» **Required work**
Check every line of the data for the string "Queue로" and copy the ones that have it.

Change detection data
++++++++++

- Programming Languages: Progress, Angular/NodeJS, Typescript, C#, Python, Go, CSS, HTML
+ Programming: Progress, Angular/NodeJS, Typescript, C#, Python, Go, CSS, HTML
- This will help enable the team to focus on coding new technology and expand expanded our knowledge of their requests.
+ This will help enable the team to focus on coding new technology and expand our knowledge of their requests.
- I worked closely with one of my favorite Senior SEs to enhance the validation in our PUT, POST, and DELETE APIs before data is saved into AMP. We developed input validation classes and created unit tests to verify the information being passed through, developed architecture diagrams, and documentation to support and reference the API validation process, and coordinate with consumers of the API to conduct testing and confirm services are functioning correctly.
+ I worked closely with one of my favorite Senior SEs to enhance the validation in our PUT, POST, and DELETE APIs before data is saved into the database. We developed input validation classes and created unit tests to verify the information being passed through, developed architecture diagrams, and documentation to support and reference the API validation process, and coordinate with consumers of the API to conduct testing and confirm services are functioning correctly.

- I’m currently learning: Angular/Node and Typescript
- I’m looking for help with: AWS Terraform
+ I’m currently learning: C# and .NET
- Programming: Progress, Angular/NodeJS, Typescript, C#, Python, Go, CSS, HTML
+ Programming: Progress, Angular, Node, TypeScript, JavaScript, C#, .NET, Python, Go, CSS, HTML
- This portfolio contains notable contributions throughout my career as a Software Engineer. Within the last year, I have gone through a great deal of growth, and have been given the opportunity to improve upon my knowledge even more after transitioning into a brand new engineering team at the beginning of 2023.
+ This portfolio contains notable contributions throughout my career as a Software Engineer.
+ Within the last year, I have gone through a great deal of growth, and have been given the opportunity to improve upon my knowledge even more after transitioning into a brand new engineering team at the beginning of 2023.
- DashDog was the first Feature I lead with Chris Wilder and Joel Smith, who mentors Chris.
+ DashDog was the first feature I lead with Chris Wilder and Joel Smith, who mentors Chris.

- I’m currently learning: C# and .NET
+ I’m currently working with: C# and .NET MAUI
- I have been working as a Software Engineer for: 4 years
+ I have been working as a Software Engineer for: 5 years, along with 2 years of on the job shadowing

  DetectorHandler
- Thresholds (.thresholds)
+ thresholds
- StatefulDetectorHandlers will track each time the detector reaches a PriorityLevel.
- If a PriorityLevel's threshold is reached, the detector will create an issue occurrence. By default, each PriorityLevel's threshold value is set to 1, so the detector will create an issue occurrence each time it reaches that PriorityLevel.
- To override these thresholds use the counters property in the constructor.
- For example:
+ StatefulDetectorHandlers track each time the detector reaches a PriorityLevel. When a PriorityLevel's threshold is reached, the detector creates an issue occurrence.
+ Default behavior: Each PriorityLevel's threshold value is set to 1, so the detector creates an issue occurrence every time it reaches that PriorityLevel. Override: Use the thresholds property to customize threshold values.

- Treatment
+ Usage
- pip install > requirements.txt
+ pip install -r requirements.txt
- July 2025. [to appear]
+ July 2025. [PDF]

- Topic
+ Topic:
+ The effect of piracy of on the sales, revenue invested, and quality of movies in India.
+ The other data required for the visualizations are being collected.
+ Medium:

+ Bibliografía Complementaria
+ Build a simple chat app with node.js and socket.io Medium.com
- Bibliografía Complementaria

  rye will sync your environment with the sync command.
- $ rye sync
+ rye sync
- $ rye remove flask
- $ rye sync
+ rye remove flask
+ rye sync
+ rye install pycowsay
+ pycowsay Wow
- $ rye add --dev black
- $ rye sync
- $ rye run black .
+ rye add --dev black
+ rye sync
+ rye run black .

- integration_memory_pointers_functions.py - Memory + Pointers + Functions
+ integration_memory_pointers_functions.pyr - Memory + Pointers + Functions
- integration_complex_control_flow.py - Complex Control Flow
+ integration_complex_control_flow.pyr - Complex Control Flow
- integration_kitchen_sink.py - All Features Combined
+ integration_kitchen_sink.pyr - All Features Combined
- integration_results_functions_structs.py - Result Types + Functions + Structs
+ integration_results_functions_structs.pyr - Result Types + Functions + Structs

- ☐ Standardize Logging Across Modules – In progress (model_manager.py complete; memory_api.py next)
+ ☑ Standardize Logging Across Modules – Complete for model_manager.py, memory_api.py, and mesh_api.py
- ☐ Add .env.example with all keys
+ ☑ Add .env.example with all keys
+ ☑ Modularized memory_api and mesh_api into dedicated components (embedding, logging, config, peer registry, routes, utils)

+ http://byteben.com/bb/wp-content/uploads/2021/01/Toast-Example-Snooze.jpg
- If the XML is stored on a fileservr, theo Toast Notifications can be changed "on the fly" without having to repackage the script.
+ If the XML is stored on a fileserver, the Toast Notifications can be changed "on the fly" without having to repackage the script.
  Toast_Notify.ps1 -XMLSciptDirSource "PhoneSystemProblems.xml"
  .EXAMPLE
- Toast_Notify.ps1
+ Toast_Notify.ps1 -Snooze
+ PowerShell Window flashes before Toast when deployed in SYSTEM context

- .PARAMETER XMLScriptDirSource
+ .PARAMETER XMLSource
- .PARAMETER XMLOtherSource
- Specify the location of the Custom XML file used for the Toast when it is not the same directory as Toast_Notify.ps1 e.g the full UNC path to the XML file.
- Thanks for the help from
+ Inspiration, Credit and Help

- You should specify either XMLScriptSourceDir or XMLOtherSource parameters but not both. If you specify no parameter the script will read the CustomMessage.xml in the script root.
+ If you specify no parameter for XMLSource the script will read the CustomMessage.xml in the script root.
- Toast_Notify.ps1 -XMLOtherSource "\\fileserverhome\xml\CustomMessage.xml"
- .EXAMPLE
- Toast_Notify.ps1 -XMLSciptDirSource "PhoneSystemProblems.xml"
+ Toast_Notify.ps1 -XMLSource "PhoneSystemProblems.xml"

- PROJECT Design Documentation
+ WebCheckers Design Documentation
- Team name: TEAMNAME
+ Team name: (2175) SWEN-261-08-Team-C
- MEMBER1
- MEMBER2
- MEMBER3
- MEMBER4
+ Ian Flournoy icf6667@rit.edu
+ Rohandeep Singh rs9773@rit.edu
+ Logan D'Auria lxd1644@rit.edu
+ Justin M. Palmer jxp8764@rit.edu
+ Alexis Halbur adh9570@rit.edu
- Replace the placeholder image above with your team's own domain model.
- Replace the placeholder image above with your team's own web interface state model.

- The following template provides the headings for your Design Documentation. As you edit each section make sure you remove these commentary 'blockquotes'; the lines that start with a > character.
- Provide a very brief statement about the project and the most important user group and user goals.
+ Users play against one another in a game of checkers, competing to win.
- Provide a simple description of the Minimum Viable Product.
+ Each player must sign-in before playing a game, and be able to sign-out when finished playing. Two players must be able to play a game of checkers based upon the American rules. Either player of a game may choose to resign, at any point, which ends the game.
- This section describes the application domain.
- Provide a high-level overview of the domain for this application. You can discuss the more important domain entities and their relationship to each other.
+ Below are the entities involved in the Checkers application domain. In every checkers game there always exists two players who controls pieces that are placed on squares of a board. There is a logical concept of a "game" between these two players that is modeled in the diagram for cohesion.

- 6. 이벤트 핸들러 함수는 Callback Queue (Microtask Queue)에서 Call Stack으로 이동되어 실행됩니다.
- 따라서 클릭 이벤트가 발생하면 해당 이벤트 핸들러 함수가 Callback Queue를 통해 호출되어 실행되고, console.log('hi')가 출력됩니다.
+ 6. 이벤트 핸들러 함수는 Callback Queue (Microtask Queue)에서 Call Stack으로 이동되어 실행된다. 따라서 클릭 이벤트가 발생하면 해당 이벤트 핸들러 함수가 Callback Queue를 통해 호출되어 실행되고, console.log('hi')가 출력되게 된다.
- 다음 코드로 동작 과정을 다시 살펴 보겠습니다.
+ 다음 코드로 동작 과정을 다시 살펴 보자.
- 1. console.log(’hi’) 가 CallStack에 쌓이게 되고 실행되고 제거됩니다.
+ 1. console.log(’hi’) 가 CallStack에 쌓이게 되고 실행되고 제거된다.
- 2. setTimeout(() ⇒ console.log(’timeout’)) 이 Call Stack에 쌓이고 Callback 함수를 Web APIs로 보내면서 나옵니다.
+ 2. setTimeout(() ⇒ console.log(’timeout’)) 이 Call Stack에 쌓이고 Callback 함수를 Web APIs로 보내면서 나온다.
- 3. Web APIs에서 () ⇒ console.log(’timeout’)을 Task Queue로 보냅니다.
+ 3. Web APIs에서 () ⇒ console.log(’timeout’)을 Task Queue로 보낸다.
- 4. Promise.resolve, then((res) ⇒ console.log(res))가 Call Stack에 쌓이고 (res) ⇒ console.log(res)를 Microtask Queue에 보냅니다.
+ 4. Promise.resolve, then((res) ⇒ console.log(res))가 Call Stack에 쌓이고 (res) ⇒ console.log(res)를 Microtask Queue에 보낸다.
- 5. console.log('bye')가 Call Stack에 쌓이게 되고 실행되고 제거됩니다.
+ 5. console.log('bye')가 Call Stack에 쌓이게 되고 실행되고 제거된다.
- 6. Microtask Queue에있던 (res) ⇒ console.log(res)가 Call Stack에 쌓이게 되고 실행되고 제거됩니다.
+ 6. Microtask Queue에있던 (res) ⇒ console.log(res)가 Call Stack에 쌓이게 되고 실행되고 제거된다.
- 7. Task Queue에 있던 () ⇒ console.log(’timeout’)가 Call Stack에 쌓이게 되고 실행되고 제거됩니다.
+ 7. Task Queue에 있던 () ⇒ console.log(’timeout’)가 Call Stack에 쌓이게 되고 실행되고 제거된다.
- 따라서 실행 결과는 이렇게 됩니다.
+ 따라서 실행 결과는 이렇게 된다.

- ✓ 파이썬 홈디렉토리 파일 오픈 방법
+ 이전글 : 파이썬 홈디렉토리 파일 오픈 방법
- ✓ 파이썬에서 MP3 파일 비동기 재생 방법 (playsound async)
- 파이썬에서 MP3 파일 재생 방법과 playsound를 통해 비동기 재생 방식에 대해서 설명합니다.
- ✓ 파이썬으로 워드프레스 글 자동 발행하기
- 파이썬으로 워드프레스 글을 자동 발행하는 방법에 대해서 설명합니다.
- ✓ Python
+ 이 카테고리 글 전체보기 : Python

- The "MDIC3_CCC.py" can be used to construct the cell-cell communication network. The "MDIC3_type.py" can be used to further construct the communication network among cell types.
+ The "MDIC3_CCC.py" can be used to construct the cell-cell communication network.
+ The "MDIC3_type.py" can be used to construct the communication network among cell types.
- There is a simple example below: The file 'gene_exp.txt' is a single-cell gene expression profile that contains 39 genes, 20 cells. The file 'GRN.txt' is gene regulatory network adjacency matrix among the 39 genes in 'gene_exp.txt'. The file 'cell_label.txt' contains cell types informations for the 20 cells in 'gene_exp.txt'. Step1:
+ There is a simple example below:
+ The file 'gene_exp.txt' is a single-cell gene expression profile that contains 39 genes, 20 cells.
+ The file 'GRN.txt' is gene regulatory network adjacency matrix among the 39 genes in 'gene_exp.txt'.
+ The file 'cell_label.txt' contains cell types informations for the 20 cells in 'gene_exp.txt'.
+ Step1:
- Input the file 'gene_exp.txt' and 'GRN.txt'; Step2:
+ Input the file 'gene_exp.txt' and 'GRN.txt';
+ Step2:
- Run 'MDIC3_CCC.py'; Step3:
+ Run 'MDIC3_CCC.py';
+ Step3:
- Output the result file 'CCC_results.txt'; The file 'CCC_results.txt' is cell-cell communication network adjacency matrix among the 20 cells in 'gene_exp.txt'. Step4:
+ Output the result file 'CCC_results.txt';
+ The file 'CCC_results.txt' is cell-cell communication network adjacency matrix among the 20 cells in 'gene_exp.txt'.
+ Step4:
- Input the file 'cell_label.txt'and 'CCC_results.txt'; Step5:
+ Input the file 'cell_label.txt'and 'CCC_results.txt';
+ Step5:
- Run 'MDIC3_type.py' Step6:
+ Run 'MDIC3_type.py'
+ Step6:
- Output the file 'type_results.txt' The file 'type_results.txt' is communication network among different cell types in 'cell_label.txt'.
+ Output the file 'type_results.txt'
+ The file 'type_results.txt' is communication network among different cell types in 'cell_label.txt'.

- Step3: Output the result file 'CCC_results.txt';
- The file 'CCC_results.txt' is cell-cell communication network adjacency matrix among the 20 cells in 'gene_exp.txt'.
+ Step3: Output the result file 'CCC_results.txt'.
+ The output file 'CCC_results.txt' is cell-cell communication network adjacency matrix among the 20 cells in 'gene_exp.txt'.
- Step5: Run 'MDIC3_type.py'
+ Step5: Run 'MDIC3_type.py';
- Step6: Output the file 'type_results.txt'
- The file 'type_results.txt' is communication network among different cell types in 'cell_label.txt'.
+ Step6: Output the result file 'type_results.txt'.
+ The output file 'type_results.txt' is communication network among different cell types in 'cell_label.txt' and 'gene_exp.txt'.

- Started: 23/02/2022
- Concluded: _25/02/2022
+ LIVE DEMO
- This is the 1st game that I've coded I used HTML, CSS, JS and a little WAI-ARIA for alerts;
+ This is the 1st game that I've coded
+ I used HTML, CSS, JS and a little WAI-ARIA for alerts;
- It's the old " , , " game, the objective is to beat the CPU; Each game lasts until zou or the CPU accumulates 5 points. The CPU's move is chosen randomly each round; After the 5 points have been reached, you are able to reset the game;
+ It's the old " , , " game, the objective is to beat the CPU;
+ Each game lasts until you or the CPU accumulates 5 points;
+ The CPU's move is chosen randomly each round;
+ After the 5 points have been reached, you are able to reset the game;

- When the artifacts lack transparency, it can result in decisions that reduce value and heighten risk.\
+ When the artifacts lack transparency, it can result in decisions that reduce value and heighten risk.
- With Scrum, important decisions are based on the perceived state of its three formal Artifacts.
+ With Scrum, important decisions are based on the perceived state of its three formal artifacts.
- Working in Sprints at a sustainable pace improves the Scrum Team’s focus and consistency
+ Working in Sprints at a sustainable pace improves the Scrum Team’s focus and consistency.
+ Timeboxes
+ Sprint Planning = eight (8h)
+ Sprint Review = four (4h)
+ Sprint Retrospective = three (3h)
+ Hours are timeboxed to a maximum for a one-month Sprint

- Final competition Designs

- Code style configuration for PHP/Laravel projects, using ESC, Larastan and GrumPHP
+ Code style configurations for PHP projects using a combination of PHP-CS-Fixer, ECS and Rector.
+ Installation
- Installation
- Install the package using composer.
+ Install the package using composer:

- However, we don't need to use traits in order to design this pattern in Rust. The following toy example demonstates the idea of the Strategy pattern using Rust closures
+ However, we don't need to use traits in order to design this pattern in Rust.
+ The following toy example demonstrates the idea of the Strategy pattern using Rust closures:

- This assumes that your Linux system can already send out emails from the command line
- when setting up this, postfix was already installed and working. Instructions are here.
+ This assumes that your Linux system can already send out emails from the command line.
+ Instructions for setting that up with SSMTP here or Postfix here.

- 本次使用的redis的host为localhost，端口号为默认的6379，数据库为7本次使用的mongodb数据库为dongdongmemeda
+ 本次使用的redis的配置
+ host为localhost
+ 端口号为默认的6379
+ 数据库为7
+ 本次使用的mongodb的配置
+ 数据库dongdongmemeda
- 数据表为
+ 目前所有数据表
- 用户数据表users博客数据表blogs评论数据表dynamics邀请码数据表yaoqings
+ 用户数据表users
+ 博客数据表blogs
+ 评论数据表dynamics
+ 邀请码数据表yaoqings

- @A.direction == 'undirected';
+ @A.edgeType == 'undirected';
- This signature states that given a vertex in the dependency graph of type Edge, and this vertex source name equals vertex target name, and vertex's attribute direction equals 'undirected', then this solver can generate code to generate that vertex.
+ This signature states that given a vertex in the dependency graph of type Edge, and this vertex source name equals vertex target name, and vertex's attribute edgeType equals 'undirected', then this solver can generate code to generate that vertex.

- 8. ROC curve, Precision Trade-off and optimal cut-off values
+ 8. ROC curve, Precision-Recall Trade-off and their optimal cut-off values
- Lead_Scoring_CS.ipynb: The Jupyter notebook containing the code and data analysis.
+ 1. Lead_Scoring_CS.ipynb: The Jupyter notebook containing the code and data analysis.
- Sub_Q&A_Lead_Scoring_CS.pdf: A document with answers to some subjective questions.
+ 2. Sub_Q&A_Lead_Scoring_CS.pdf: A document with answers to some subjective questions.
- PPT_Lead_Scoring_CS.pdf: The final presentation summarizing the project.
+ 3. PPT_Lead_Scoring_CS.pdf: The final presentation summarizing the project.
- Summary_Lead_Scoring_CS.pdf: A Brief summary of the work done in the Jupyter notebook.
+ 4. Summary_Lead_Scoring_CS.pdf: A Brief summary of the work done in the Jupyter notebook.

++++++++++

» **Task solution**
- 3. Web APIs에서 () ⇒ console.log(’timeout’)을 Task Queue로 보냅니다.
+ 3. Web APIs에서 () ⇒ console.log(’timeout’)을 Task Queue로 보낸다.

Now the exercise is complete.